EXERCISE REQUIREMENTS:
Could you set down the records below exactly as they are, with no pictures?

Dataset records
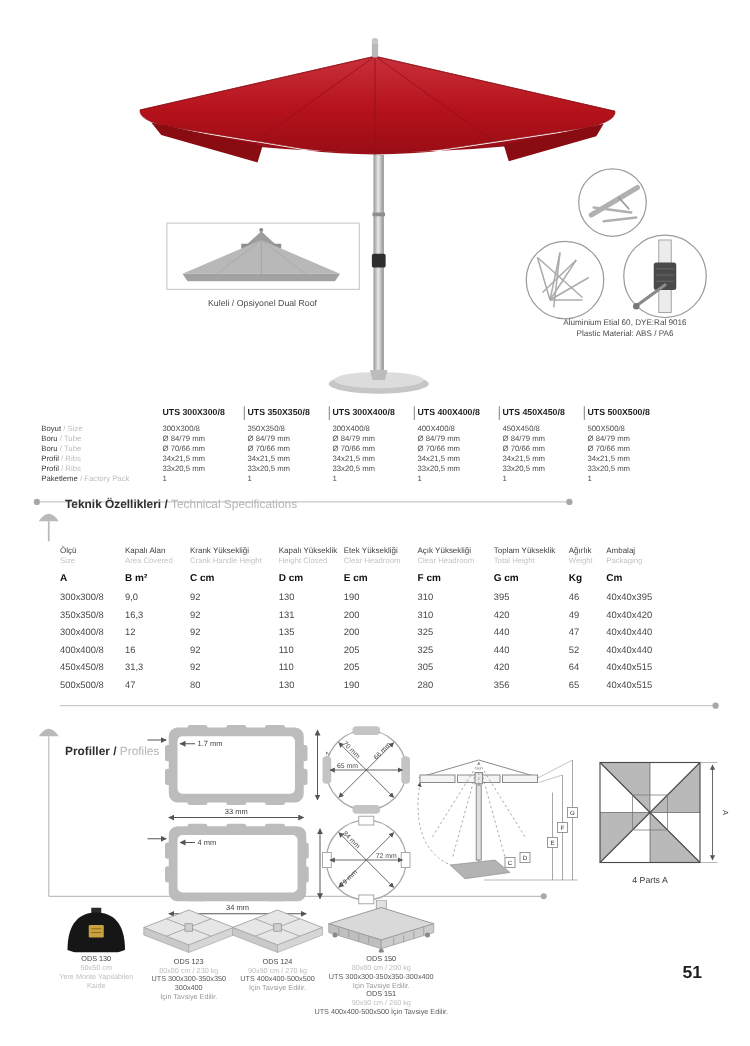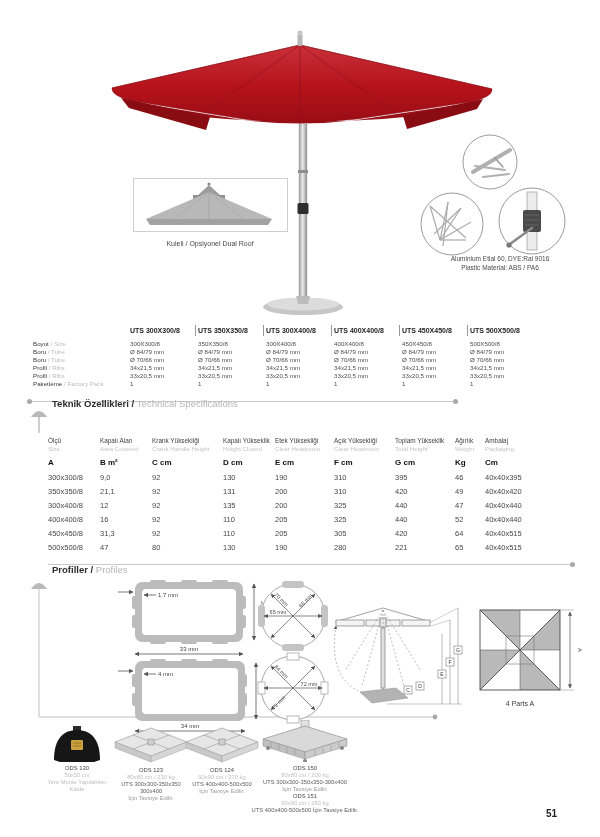--- a/index.html
+++ b/index.html
@@ -302,7 +302,7 @@
       </div>
       <div class="s-row">
         <div class="s-cell">350x350/8</div>
-        <div class="s-cell">21,1</div>
+        <div class="s-cell">16,3</div>
         <div class="s-cell">92</div>
         <div class="s-cell">131</div>
         <div class="s-cell">200</div>

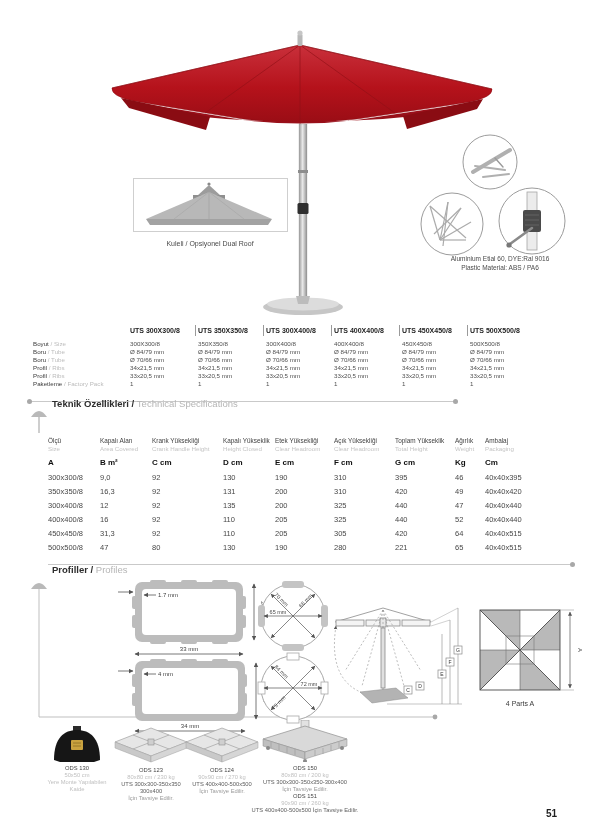--- a/index.html
+++ b/index.html
@@ -351,7 +351,7 @@
         <div class="s-cell">130</div>
         <div class="s-cell">190</div>
         <div class="s-cell">280</div>
-        <div class="s-cell">221</div>
+        <div class="s-cell">356</div>
         <div class="s-cell">65</div>
         <div class="s-cell">40x40x515</div>
       </div>

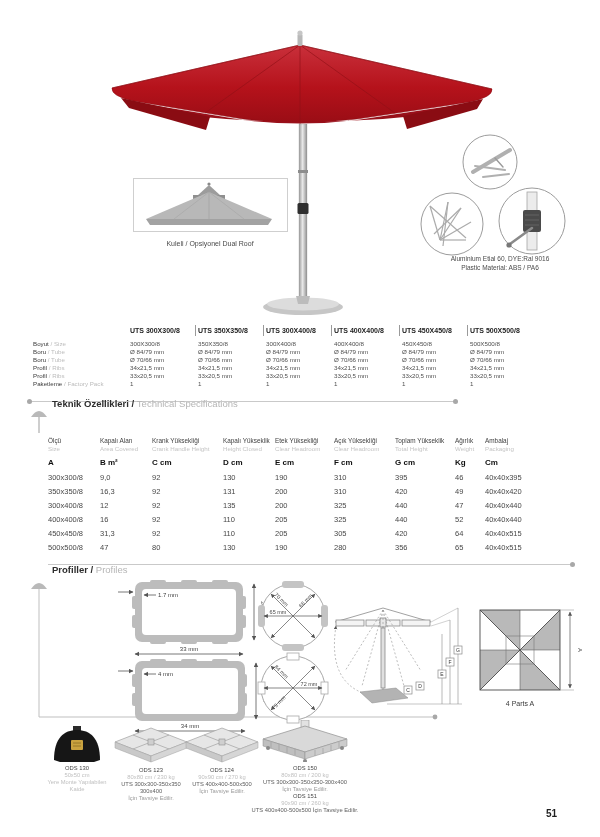--- a/index.html
+++ b/index.html
@@ -360,7 +360,7 @@
 <div class="hline" style="left:48px;top:564px;width:524px"></div>
 <div class="dot" style="left:570px;top:562px"></div>
 
-<div class="sec-title" style="left:52px;top:564px">
+<div class="sec-title" style="left:52px;top:596px">
   <span class="st-tr">Profiller</span><span class="st-tr"> / </span><span class="st-en">Profiles</span>
 </div>
 

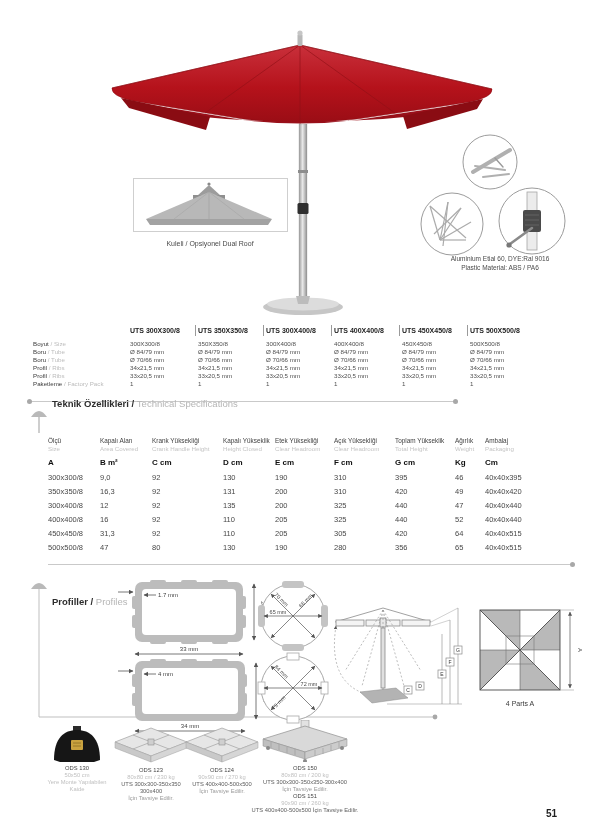--- a/index.html
+++ b/index.html
@@ -62,7 +62,7 @@
   .b-uts{color:#5c5c5c}
   .b-rec{color:#9a9a9a}
 
-  #page-number{left:546px;top:808px;font-size:10px;font-weight:bold;color:#1f1f1f}
+  #page-number{left:546px;top:769px;font-size:14px;font-weight:bold;color:#1f1f1f}
 </style>
 </head>
 <body>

TASK ANSWER:
--- a/index.html
+++ b/index.html
@@ -302,7 +302,7 @@
       </div>
       <div class="s-row">
         <div class="s-cell">350x350/8</div>
-        <div class="s-cell">21,1</div>
+        <div class="s-cell">16,3</div>
         <div class="s-cell">92</div>
         <div class="s-cell">131</div>
         <div class="s-cell">200</div>

--- a/index.html
+++ b/index.html
@@ -351,7 +351,7 @@
         <div class="s-cell">130</div>
         <div class="s-cell">190</div>
         <div class="s-cell">280</div>
-        <div class="s-cell">221</div>
+        <div class="s-cell">356</div>
         <div class="s-cell">65</div>
         <div class="s-cell">40x40x515</div>
       </div>

--- a/index.html
+++ b/index.html
@@ -360,7 +360,7 @@
 <div class="hline" style="left:48px;top:564px;width:524px"></div>
 <div class="dot" style="left:570px;top:562px"></div>
 
-<div class="sec-title" style="left:52px;top:564px">
+<div class="sec-title" style="left:52px;top:596px">
   <span class="st-tr">Profiller</span><span class="st-tr"> / </span><span class="st-en">Profiles</span>
 </div>
 

--- a/index.html
+++ b/index.html
@@ -62,7 +62,7 @@
   .b-uts{color:#5c5c5c}
   .b-rec{color:#9a9a9a}
 
-  #page-number{left:546px;top:808px;font-size:10px;font-weight:bold;color:#1f1f1f}
+  #page-number{left:546px;top:769px;font-size:14px;font-weight:bold;color:#1f1f1f}
 </style>
 </head>
 <body>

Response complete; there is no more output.